▶ **ASSIGNED TASK**
Your answer must be an exact retyping of the line containing "shipping: none -> 31.00" and every line after it through the end of the records below, with no pictures and nothing else.

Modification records
%%

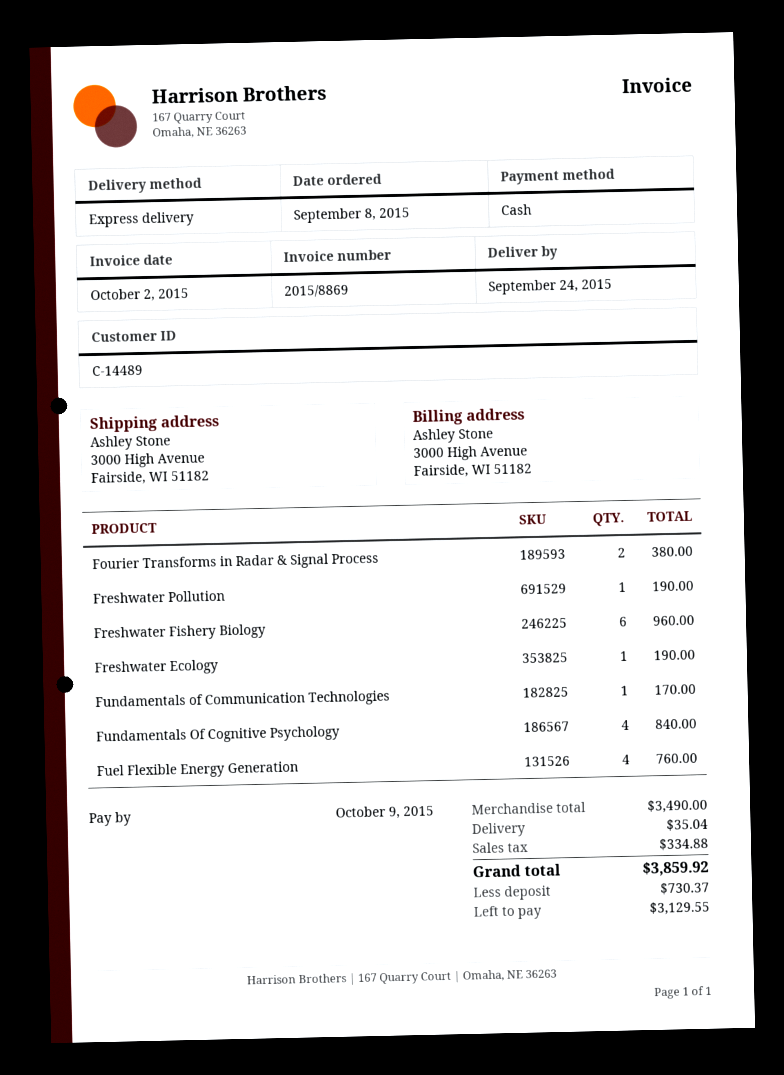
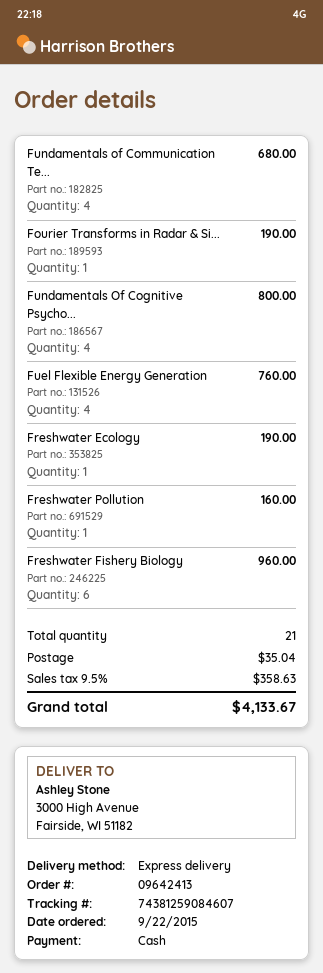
order date: 2015-09-08 -> 2015-09-22
Fourier Transforms in Radar & Signal Process: 2 for 380.00 -> 1 for 190.00
Freshwater Pollution: 1 for 190.00 -> 1 for 160.00
Fundamentals of Communication Technologies: 1 for 170.00 -> 4 for 680.00
Fundamentals Of Cognitive Psychology: 4 for 840.00 -> 4 for 800.00
tax: 334.88 -> 358.63
total: 3859.92 -> 4133.67

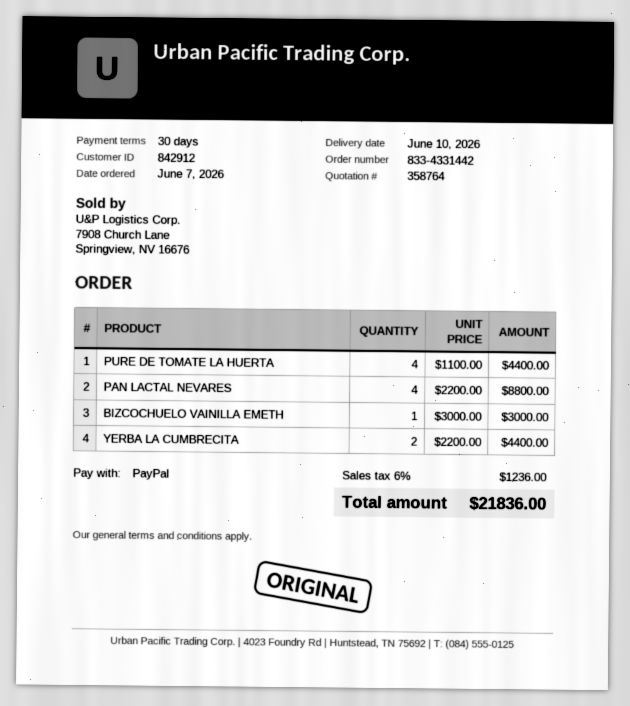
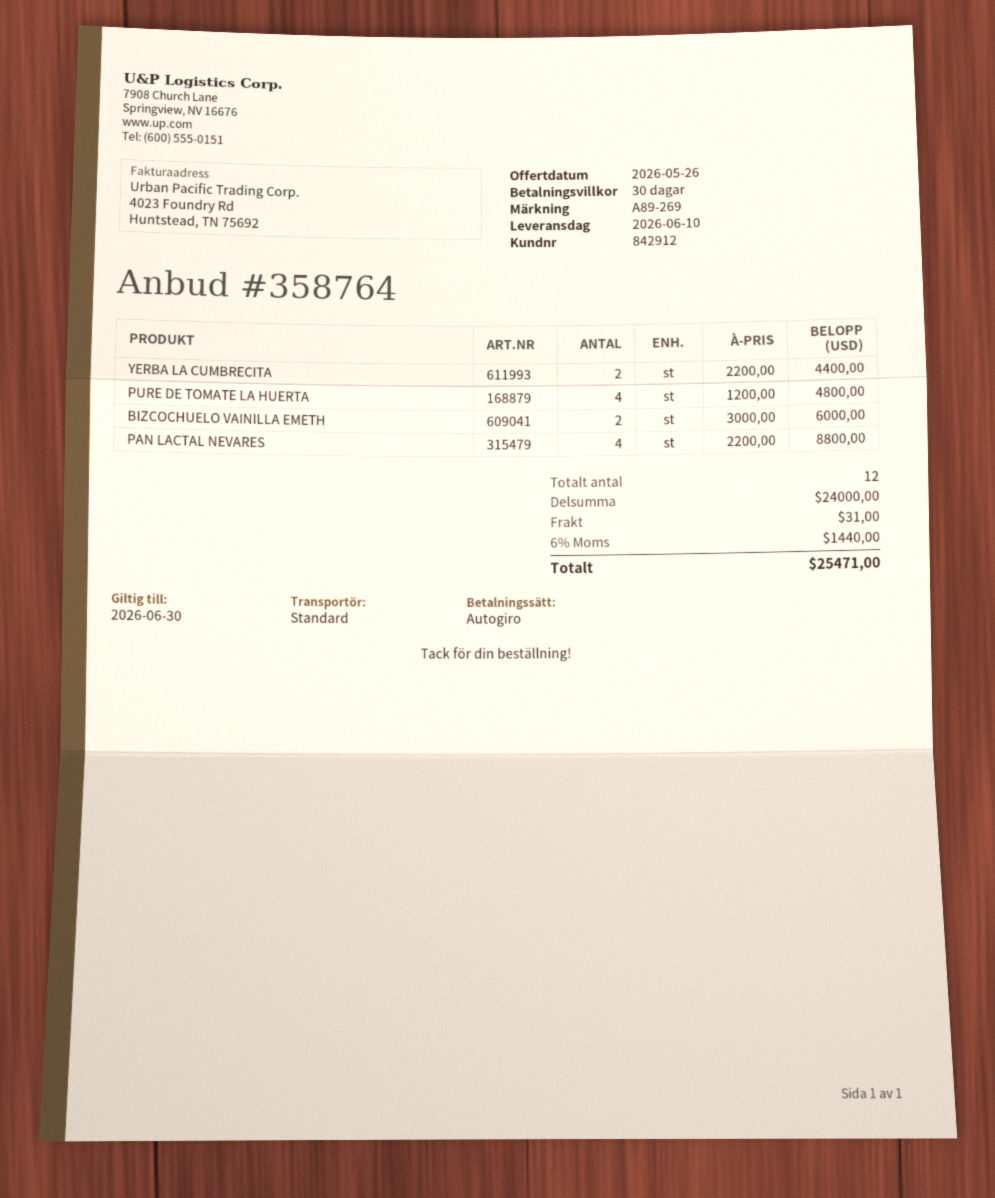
payment method: PayPal -> direct debit
PURE DE TOMATE LA HUERTA: 4 x 1100.00 = 4400.00 -> 4 x 1200.00 = 4800.00
BIZCOCHUELO VAINILLA EMETH: 1 x 3000.00 = 3000.00 -> 2 x 3000.00 = 6000.00
shipping: none -> 31.00
tax: 6% = 1236.00 -> 6% = 1440.00
total: 21836.00 -> 25471.00

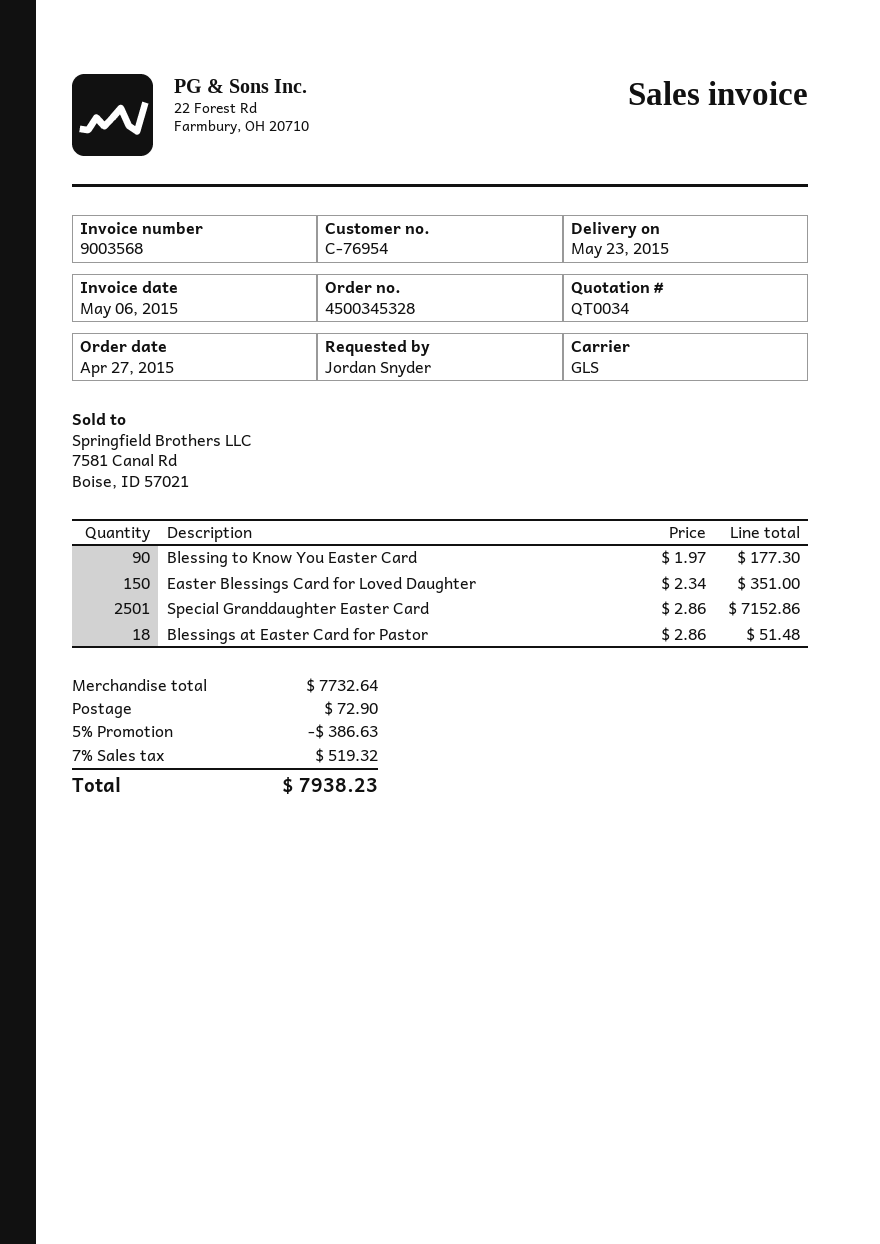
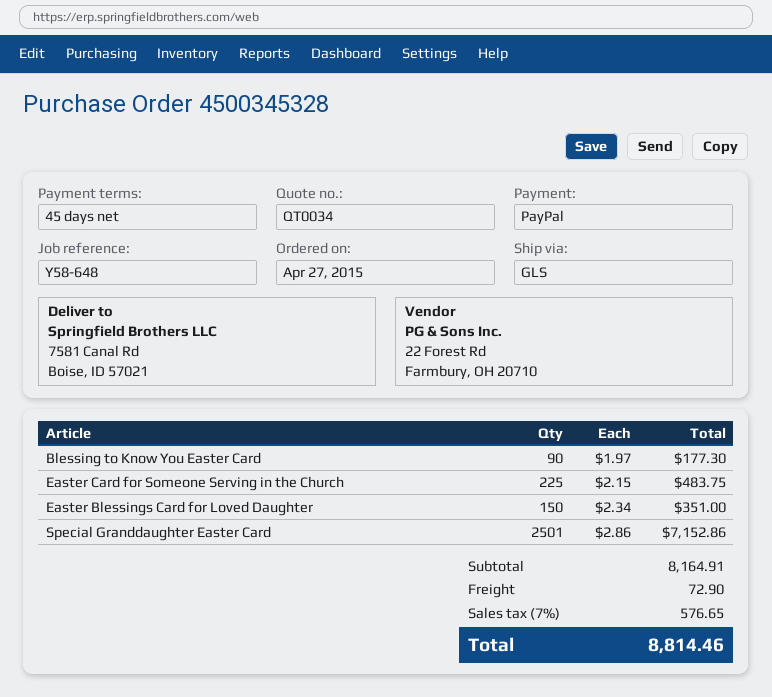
Blessings at Easter Card for Pastor: 18 x 2.86 = 51.48 -> none
Easter Card for Someone Serving in the Church: none -> 225 x 2.15 = 483.75
subtotal: 7732.64 -> 8164.91
discount: 5% = 386.63 -> none
tax: 7% = 519.32 -> 7% = 576.65
total: 7938.23 -> 8814.46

%%

▶ **REPLY TO THE EXERCISE**
shipping: none -> 31.00
tax: 6% = 1236.00 -> 6% = 1440.00
total: 21836.00 -> 25471.00

Blessings at Easter Card for Pastor: 18 x 2.86 = 51.48 -> none
Easter Card for Someone Serving in the Church: none -> 225 x 2.15 = 483.75
subtotal: 7732.64 -> 8164.91
discount: 5% = 386.63 -> none
tax: 7% = 519.32 -> 7% = 576.65
total: 7938.23 -> 8814.46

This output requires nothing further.